SAN MATEO, Calif. Because stricter security and a measure of fear are expected to crimp air travel for the foreseeable future, some executives predict videoconferencing will become more popular, pushing up demand for bandwidth and networking gear. But the dramatic falloff in business for the airline industry since last week's terrorist attacks has led to massive layoffs and is but one factor that has sent the stock market this week to three-year lows.
The once near-automatic ability to take a flight will change, prompting a surge in the use of teleconferencing and videoconferencing technology, said Peter Hanley, president of Novellus Systems Inc. (San Jose, Calif.). "The medium that will change the world is broadband videoconferencing, with HDTV-like quality levels," he said.

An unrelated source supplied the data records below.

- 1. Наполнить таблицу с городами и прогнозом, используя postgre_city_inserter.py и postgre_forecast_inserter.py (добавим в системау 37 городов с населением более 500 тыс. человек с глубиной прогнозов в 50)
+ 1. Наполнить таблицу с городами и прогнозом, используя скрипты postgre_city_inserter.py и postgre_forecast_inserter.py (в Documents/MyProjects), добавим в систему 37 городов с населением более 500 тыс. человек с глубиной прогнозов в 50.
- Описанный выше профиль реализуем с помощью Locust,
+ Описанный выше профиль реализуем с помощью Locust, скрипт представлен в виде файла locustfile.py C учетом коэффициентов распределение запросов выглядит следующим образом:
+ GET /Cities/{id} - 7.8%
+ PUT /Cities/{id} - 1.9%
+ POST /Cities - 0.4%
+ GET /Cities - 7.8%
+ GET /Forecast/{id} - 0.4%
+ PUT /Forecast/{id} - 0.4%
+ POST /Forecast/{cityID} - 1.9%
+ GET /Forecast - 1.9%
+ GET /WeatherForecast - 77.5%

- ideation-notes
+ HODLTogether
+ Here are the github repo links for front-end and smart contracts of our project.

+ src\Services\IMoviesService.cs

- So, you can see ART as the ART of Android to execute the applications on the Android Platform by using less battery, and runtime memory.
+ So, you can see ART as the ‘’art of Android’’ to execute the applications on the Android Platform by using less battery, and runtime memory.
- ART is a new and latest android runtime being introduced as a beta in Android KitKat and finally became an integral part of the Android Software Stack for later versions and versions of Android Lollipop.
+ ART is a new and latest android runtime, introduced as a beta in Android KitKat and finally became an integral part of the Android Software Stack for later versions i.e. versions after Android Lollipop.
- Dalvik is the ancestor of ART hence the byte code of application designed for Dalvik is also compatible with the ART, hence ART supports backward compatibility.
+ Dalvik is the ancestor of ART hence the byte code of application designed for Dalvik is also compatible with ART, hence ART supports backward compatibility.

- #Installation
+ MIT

That could feed demand for advanced networking gear to support greater video traffic, said Bill Ruehle, chief financial officer for Broadcom Corp. (Irvine, Calif.). "That has to increase the demand for communications, so there will be more bandwidth required."
Some analysts said they have already seen increased sales of cellular telephone handsets, which led Charles Boucher, semiconductor analyst for Bear Stearns & Co. Inc. in San Francisco, to upgraded his view of Texas Instruments Inc., which produces chips for those devices.
But overall it has been a dark week on Wall Street. Stocks plummeted again on Thursday (Sept. 20), with the Dow Jones Industrial Average falling 383 points, and the technology-dominated Nasdaq falling 57 points. The markets have fallen steadily since reopening Monday after being closed for four days following last week's terrorist attacks.
The Dow Jones Industrial Average has fallen 12.8 percent since Monday, reaching lows not seen since October 1998. The Nasdaq has dropped almost 10 percent over the same period and has also reached a three-year low.
"What the market hates most is uncertainty, and we've got that in spades," said Ruehle of Broadcom.
Much of that uncertainty relates to concern over future business opportunities. The corporate world is unclear how business conditions will play out for the rest of the year, and several analysts have declared that the U.S. economy has already entered a recession.
Besides the airlines, tech-sector stalwarts Applied Materials Inc. and 3Com Corp. have both announced significant layoffs this week. Many observers expect corporate earnings across the board to be severely impacted this quarter, as consumer confidence has taken a huge hit. However, there is some optimism that the market will rebound soon.
"I still think we are close to the bottom; every time the United States has flexed its muscles in the past the market has seemed to move higher," said Lance Zipper, managing director of equity trading at Brean Murray & Co. "It's just that everybody is so damn nervous now."